PRA’s acquisition of Koncept Events sparks discussion about consolidations
If the ground seems to be shifting under you these days, you’re not alone. Consolidations among meeting industry providers are on the rise, bringing benefits to planners, such as facilitating one-stop shopping, as well as drawbacks, including less purchasing options, which can lead to higher prices.
PRA Business Event’s acquisition of Koncept Events in February marks yet another consolidation in the meetings industry, and continues PRA’s aggressive growth. The company’s CEO asserts that it will be a positive development for planners.
“In our sector, consolidation is a good thing in that through scale, we can now bring a more comprehensive and sophisticated offering that is simply not possible in a highly fragmented sector,” says Tony Lorenz, CMM. “In the context of our core sector, while we enjoy the No. 1 position in North America, we still hold less than 15 percent of the U.S. market. So, there continues to be a lot of competition on an individual office basis in our sector, and we see it every day.
“With the possible exception of Cvent, PSAV and Freeman, all of whom I know well and carry a high degree of respect for their leadership, the other sectors in business events remain fragmented. There are years of consolidation in front of us before we should worry too much about lack of choice in any sector of our industry.”
PRA’s Ambitious Growth
PRA is a leader in the business events industry, creating unique experiences through interactive activities, tours and transportation solutions.

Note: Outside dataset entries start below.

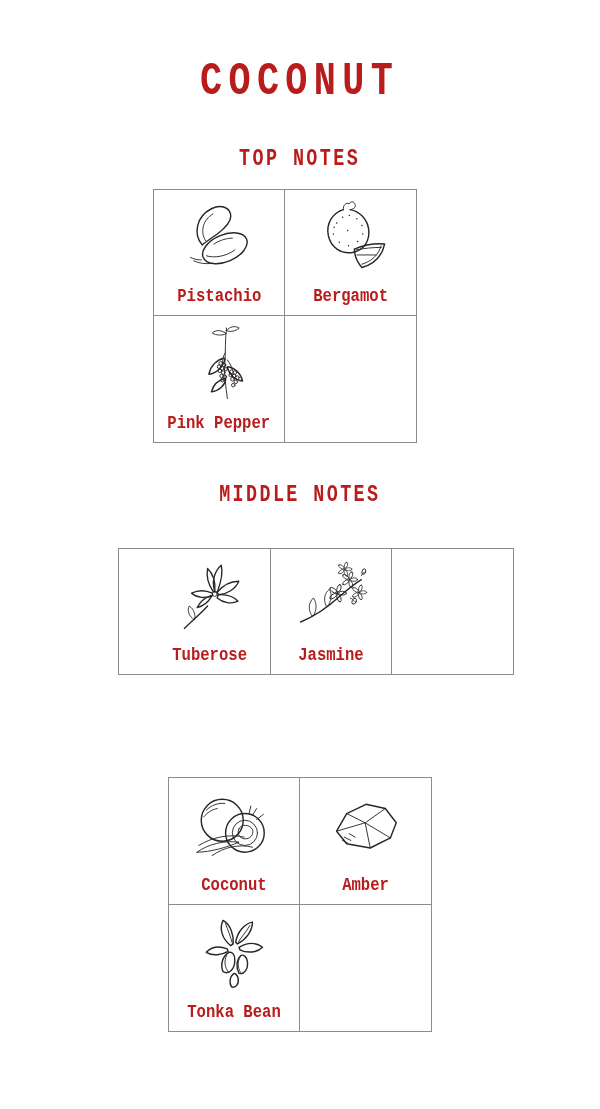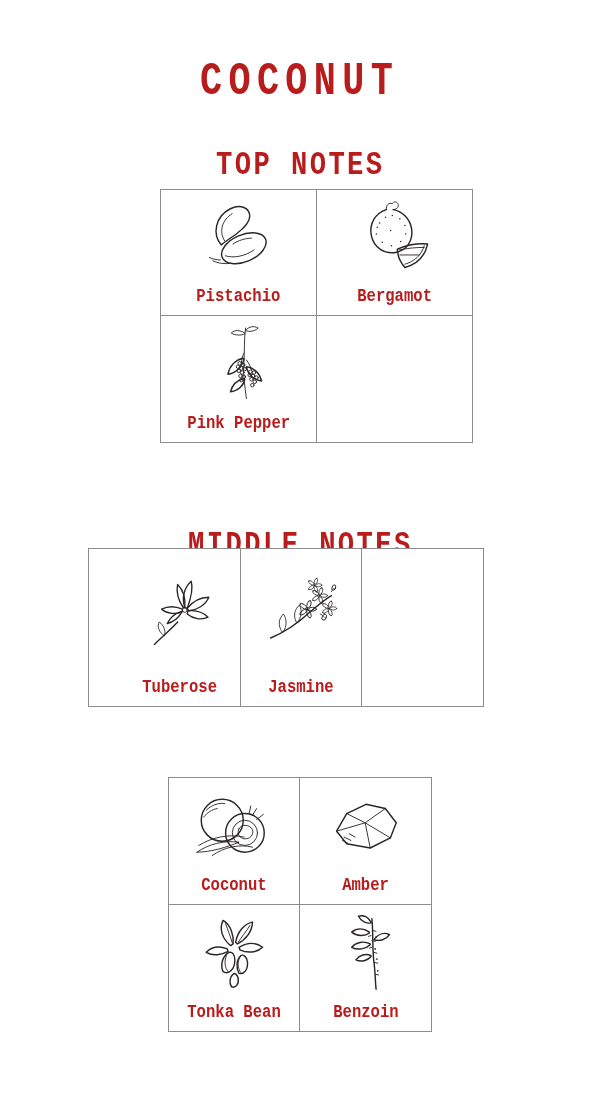--- a/index.html
+++ b/index.html
@@ -10,34 +10,34 @@
     background:#ffffff;
     font-family:Liberation Mono, monospace;
     color:#b91c1c;
     overflow:hidden;
   }
   .abs{position:absolute;left:0;width:600px;text-align:center;}
   h1,h2{margin:0;padding:0;font-weight:700;}
   .cond{display:inline-block;transform:scaleX(0.8);transform-origin:center;white-space:nowrap;}
   .title{top:59px;font-size:46px;line-height:1;}
   .title .cond{letter-spacing:8px;}
-  .sec-h{font-size:34px;line-height:1;}
+  .sec-h{font-size:23px;line-height:1;}
   .sec-h .cond{letter-spacing:3px;}
   #h-top{top:148px;}
-  #h-middle{top:528px;}
+  #h-middle{top:484px;}
   #h-base{top:734px;}
   .grid{
     position:absolute;
     display:grid;
     border:1px solid #8c8c8c;
     background:#ffffff;
     box-sizing:border-box;
   }
-  #grid-top{left:160px;top:189px;width:313px;height:254px;grid-template-columns:1fr 1fr;grid-template-rows:1fr 1fr;}
-  #grid-middle{left:88px;top:548px;width:396px;height:159px;grid-template-columns:1fr 1fr 1fr;padding-left:31px;}
+  #grid-top{left:153px;top:189px;width:264px;height:254px;grid-template-columns:1fr 1fr;grid-template-rows:1fr 1fr;}
+  #grid-middle{left:118px;top:548px;width:396px;height:127px;grid-template-columns:1fr 1fr 1fr;padding-left:31px;}
   #grid-base{left:168px;top:777px;width:264px;height:255px;grid-template-columns:1fr 1fr;grid-template-rows:1fr 1fr;}
   .cell{
     border-right:1px solid #8c8c8c;
     border-bottom:1px solid #8c8c8c;
     box-sizing:border-box;
     display:flex;flex-direction:column;align-items:center;
     overflow:hidden;
   }
   .cols2 .cell:nth-child(2n){border-right:none;}
   .cols2 .cell:nth-child(n+3){border-bottom:none;}
@@ -262,35 +262,15 @@
           <path d="M58 52 C53 57 52 66 56 73 C62 75 67 68 66 59 C65 53 61 50 58 52 Z"></path>
           <path class="thin" d="M56 56 C54 62 55 68 58 72"></path>
           <path d="M49 74 C45 77 44 84 47 89 C52 91 56 86 55 79 C54 75 51 72 49 74 Z"></path>
         </svg>
       </div>
       <div class="lbl">
         <span class="cond">Tonka Bean</span>
       </div>
     </div>
 
-    <div class="cell">
-      <div class="art">
-        <svg viewBox="0 0 100 100" width="84" height="84">
-          <path d="M57 8 C59 26 57 46 60 64 C61 74 61 82 62 92"></path>
-          <path class="thin" d="M58 22 l4 1 M57 34 l4 1 M59 48 l4 1 M60 60 l4 1 M61 74 l4 1 M56 28 l-3 1 M57 42 l-3 1"></path>
-          <circle class="fill" cx="62" cy="30" r="1"></circle>
-            <circle class="fill" cx="61" cy="44" r="1"></circle>
-          <circle class="fill" cx="63" cy="56" r="1"></circle>
-            <circle class="fill" cx="64" cy="70" r="1"></circle>
-          <path d="M54 24 C47 19 39 19 33 24 C39 29 49 29 54 25 Z"></path>
-          <path d="M55 38 C47 34 38 36 33 42 C40 46 50 44 55 39 Z"></path>
-          <path d="M56 52 C50 49 42 51 38 57 C44 60 52 58 56 53 Z"></path>
-          <path d="M60 32 C65 26 72 24 78 27 C74 33 66 35 60 33 Z"></path>
-          <path d="M56 12 C53 6 47 3 41 5 C44 11 51 14 56 13 Z"></path>
-        </svg>
-      </div>
-      <div class="lbl">
-        <span class="cond">Benzoin</span>
-      </div>
-    </div>
   </div>
 
 </div>
 
 </body></html>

The acquisition of Koncept Events—a South Florida-based market leader specializing in Destination Managements Companies (DMC), meeting planning and brand marketing, and serving South Florida, Mexico and the Caribbean—will enable PRA to strengthen its presence in the region. Koncept Events will continue to operate as it previously did, but as the PRA South Florida branch. Many of Koncept’s top executives will continue to serve in leadership positions with PRA.
“We will exchange best practices, with our collective business becoming even stronger as a result of our work together,” Lorenz says. “Changes will come through the increased resources at our disposal in every aspect of their business—sales, marketing, technology and other support services.
PRA was created 40 years ago, and its past three years have been particularly dramatic, with system revenue tripling and the number of offices increasing from 20 to 28. Lorenz says that PRA plans to continue its robust expansion, and that discussions are underway with businesses that serve the company’s core and adjacent areas of concentration.
Hosts Global’s Different Approach
Marty MacKay, DMCP, president of Global Alliance for Hosts Global and 2018–19 president of Association of Destination Management Executives International (ADMEI), says that Hosts Global—a consortium of select DMCs that services more than 300 destinations globally—has taken a different approach than PRA.
“We at Hosts have made the decision to stay with our core DMC services representing independent DMCs, but that is our choice, and expanding their portfolio is PRA’s,” she says. “Neither is wrong—they’re just different models for different clients.
“Planners have always had, and will continue to have, the choice of who to contract for services they need. Some planners look for a one-stop shop, while others create teams of partner companies to execute their events.”
MacKay doesn’t feel that PRA’s ambitious approach will have much effect on Hosts Global and other competitors.
“It’s a big pond,” she says. “I don’t think that any of the recent acquisitions or expansions have caused that big of a ripple. But certainly, all the consolidation in our DMC space has created some dialogue, beyond just the PRA acquisitions. I think it has just forced us all to better define the services we offer to our clients and be more focused on how we differentiate ourselves in the market.”
MacKay says that the heightened degree and frequency of consolidations in the meetings industry have made planners more cautious, though.
“I think it’s made them more wary,” she says. “When suppliers remained relatively constant, a planner could buy services from the same brand year over year and trust in the quality relationships and stability of the provider. Consolidations change all of that. The brand they had always bought from might have gone away, or the people carrying the same business cards—and the services they are offering—could be entirely different.
What Does a DMC Do?
ADMEI represents more than 200 DMCs throughout the world. The mission of ADMEI is to increase the professionalism and effectiveness of destination management through education, promotion of ethical practices and availability of information to the meetings, convention and incentive travel industries, as well as the general public.
According to ADMEI, a DMC is “a professional services company possessing extensive local knowledge, expertise and resources, specializing in the design and implementation of events, activities, tours, transportation and program logistics.”
Destination management companies are a distinctly separate niche from destination marketing. The Destination Marketing Industry Association represents organizations such as convention and visitors bureaus (CVBs), which market their destination. Many DMCs work closely with their local CVB or Destination Marketing Organization to effectively market the unique aspects of their destination.